Astrology is the claim that the celestial bodies control our destinies and other earthly events to much greater degree and much finer granularity than is recognized in modern science.
This is one interpretation of astrology yes.
Another interpretation is that it is a belief that people with particular personality traits tend to be born around the same time of year every year owing to much more terrestrial causes, combined with a belief that it's healthy to use what is essentially a random number generator to occasionally visit on themes in a person's life. Naturally, this needs to be broken up so that not everyone tries the same shit all on the same day at the same time for the same reason.

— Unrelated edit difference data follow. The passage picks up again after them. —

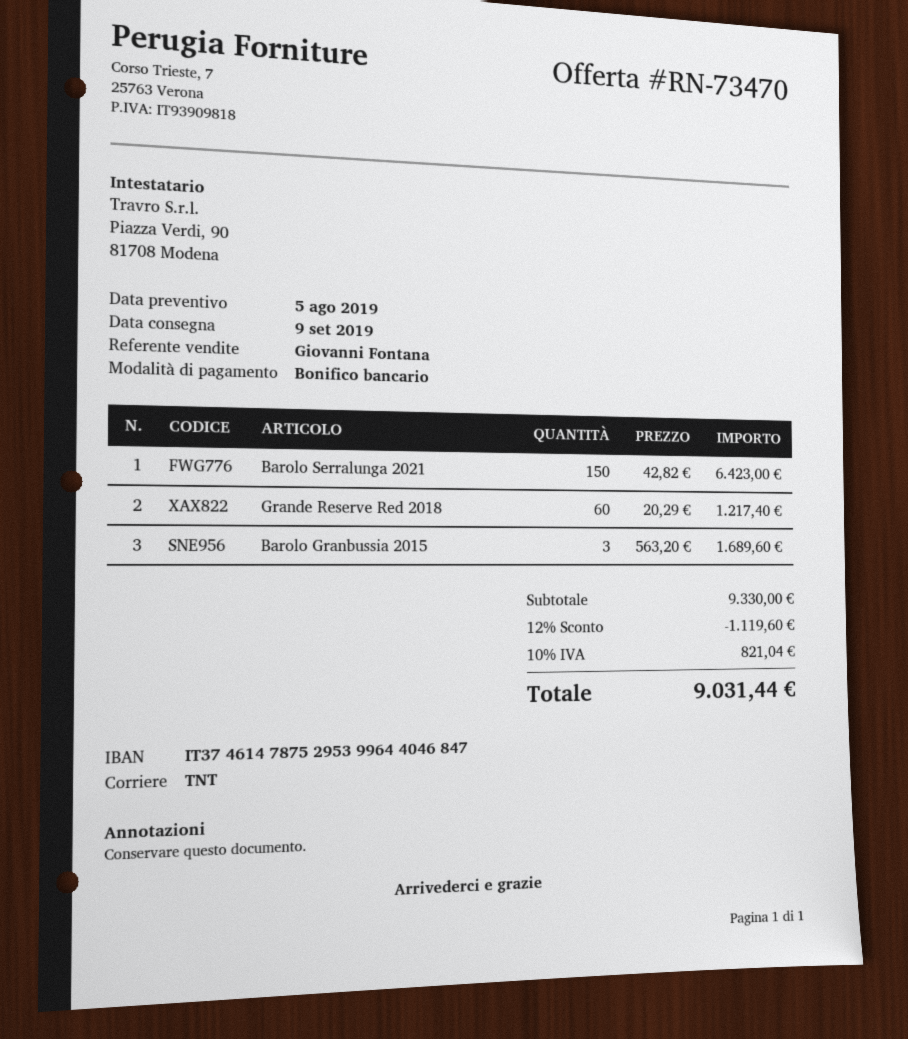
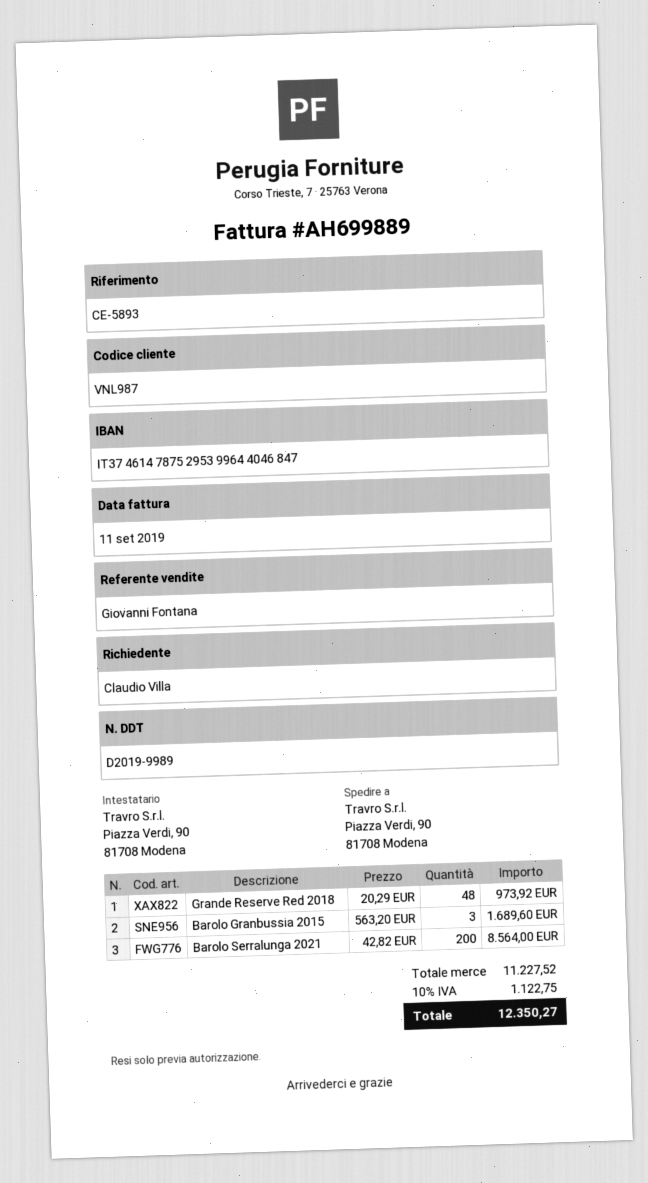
Barolo Serralunga 2021: 150 x 42.82 = 6423.00 -> 200 x 42.82 = 8564.00
Grande Reserve Red 2018: 60 x 20.29 = 1217.40 -> 48 x 20.29 = 973.92
subtotal: 9330.00 -> 11227.52
discount: 12% = 1119.60 -> none
tax: 10% = 821.04 -> 10% = 1122.75
total: 9031.44 -> 12350.27

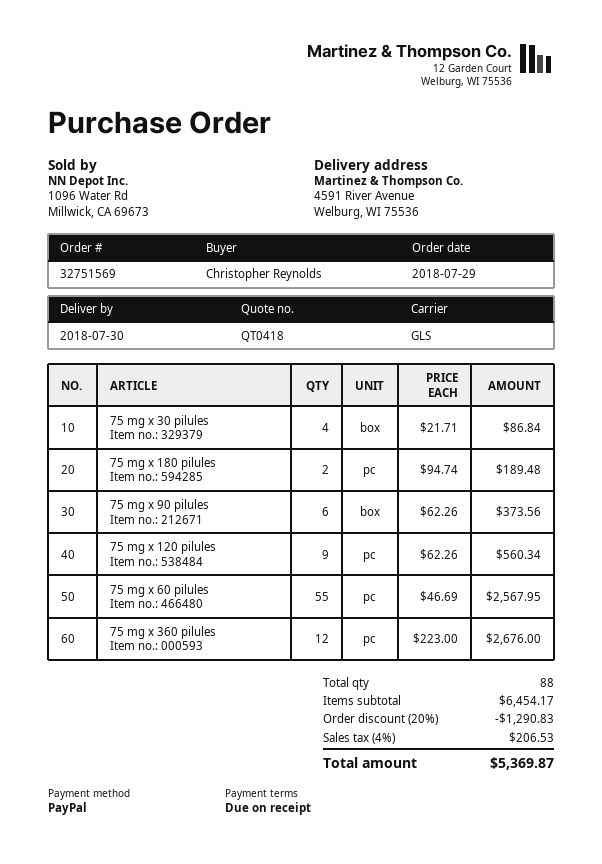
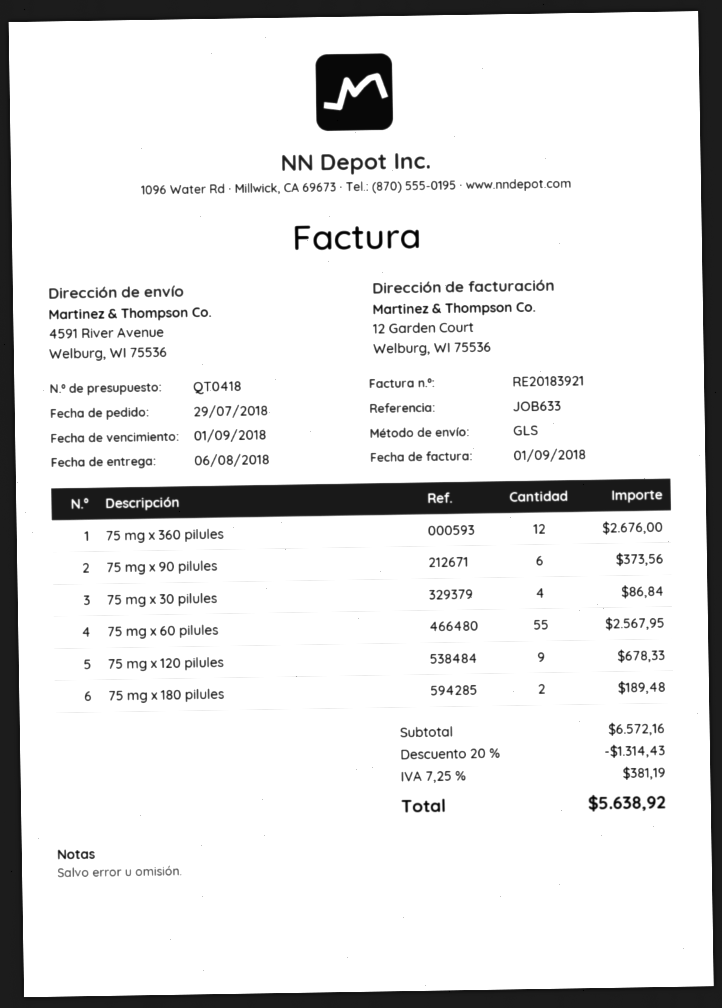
delivery date: 2018-07-30 -> 2018-08-06
75 mg x 120 pilules: 9 for 560.34 -> 9 for 678.33
subtotal: 6454.17 -> 6572.16
discount: 20% = 1290.83 -> 20% = 1314.43
tax: 4% = 206.53 -> 7.25% = 381.19
total: 5369.87 -> 5638.92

I don't think there's much value in letting a massive celestial pRNG be the source of advice I receive. I do think
there's at least a little value in the variance this produces in terms of suggestions on stuff to do,
breaking up routines and cycles to force variation into one's life. I don't really buy into it much that the time and place of one's birth has much to do with it, though.
Does this mean the stars control our fates? Hell no. We do. But the stars do provide a handy amount of "weirdness" which we can use as a seed of chaos to stir up our lives from time to time, and the prophecy is a little self fulfilling if and when people decide to play to those stereotypes associated with sign.
I think that's what a lot of people fail to understand.
Tarot works in the same way, not as a window into a world of grander fates woven by celestial hands, but as a window into a world inside ourselves, as a set that will be explored from top to bottom as to various themes of life that we all need to consider from time to time in various ways.
So when I encounter people into astrology, I try to push them more towards the healthier interpretation rather than creating a vacuum in their life, rather than creating a lack of mechanism to fulfill that role.
I imagine those seeking to break people away from unhealthy interpretations of astrology would have some responsibility to offer some
replacement for that "stirring rod" that they are trying to denigrate.
It's just that most such replacements generally take a similar format, and people have a long history showing a tendency to elevate such mechanisms from "social stirring rod" to "messages from the gods", so you're damned if you do and damned if you don't.